[Task brief]
Reproduce the data exactly as given, except for any images.

==== Data listing

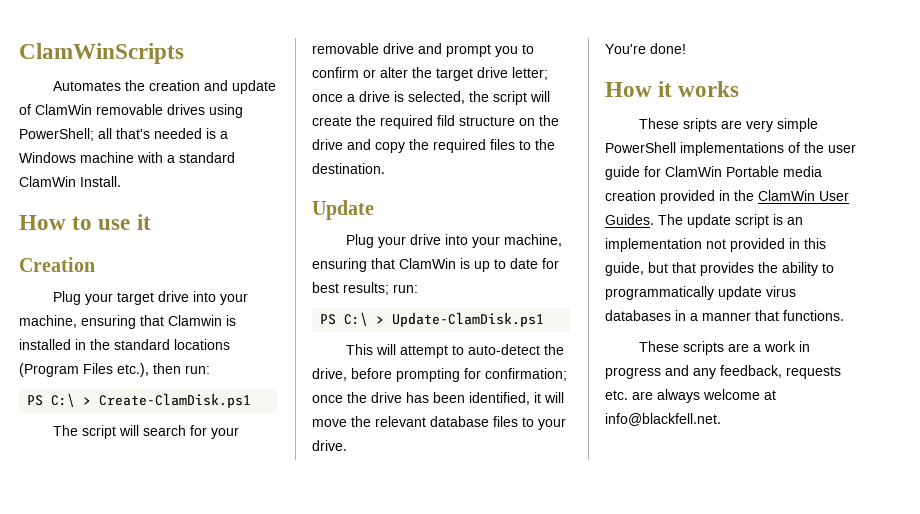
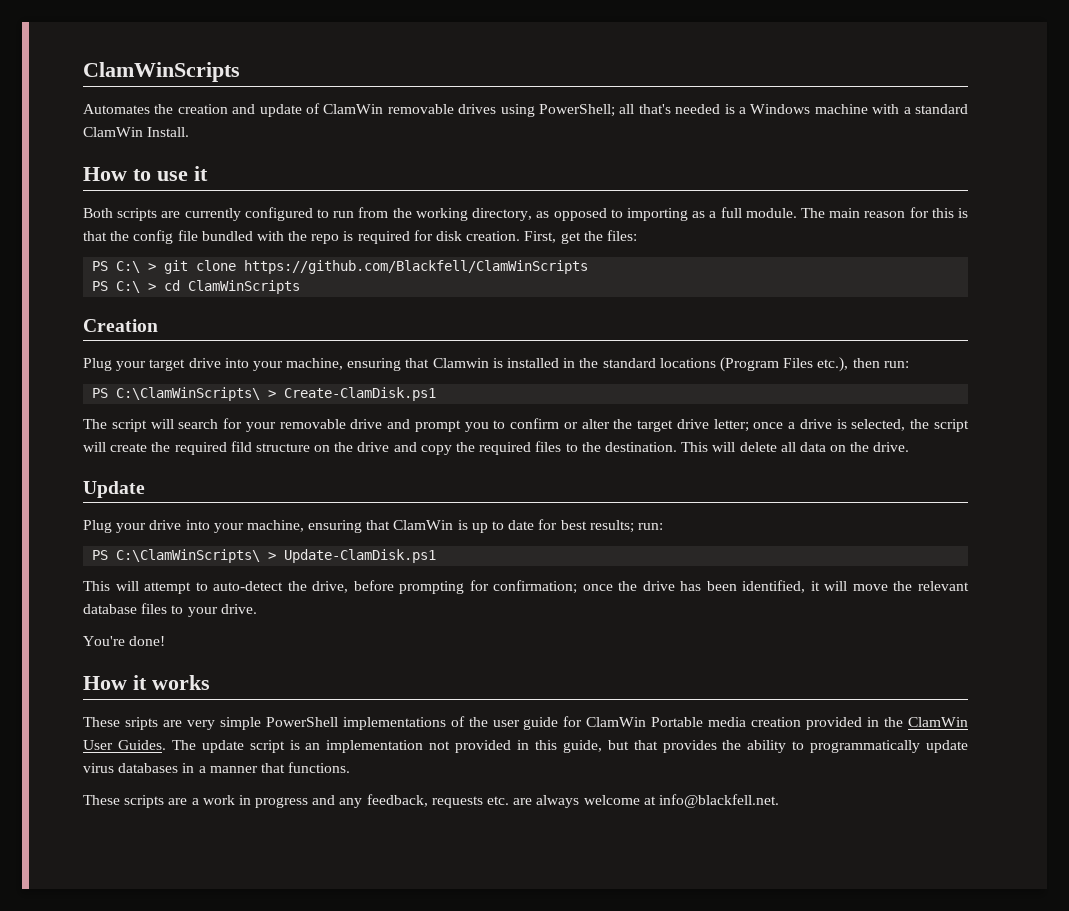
(151, 222) none -> [83,207,969,221] [83,230,637,244] [92,260,589,274] [92,280,301,294] // Both scripts are currently configured to run from the working directory, as opposed to importing as a full module. The main reason for this is that the config file bundled with the repo is required for disk creation. First, get the files: // PS C:\ > git clone https://github.com/Blackfell/ClamWinScripts // PS C:\ > cd ClamWinScripts
[51,393,76,407] C:\ -> [116,387,261,401] C:\ClamWinScripts\
(385, 168) none -> [681,442,910,452] This will delete all data on the drive.
[344,312,369,326] C:\ -> [116,549,261,563] C:\ClamWinScripts\

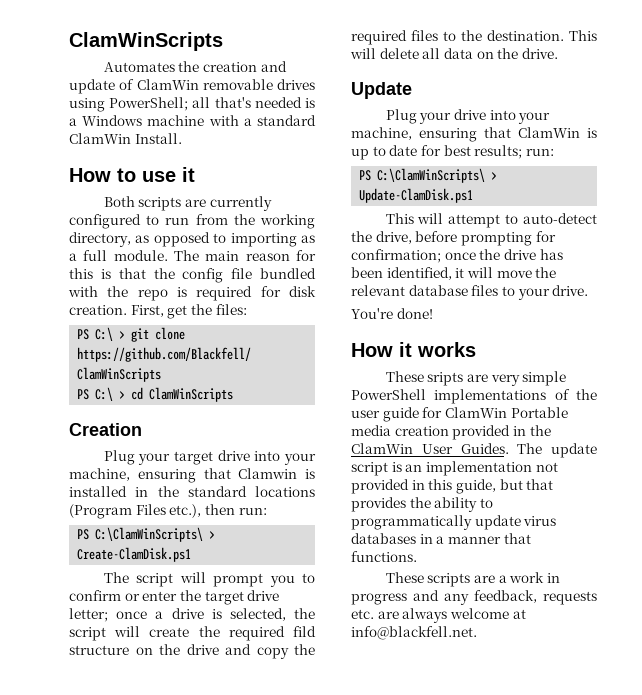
[178,418,411,432] search for your removable drive and -> (206, 577) none
[581,419,610,429] alter -> [142,591,178,601] enter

========

[Output for this exercise]
(151, 222) none -> [83,207,969,221] [83,230,637,244] [92,260,589,274] [92,280,301,294] // Both scripts are currently configured to run from the working directory, as opposed to importing as a full module. The main reason for this is that the config file bundled with the repo is required for disk creation. First, get the files: // PS C:\ > git clone https://github.com/Blackfell/ClamWinScripts // PS C:\ > cd ClamWinScripts
[51,393,76,407] C:\ -> [116,387,261,401] C:\ClamWinScripts\
(385, 168) none -> [681,442,910,452] This will delete all data on the drive.
[344,312,369,326] C:\ -> [116,549,261,563] C:\ClamWinScripts\

[178,418,411,432] search for your removable drive and -> (206, 577) none
[581,419,610,429] alter -> [142,591,178,601] enter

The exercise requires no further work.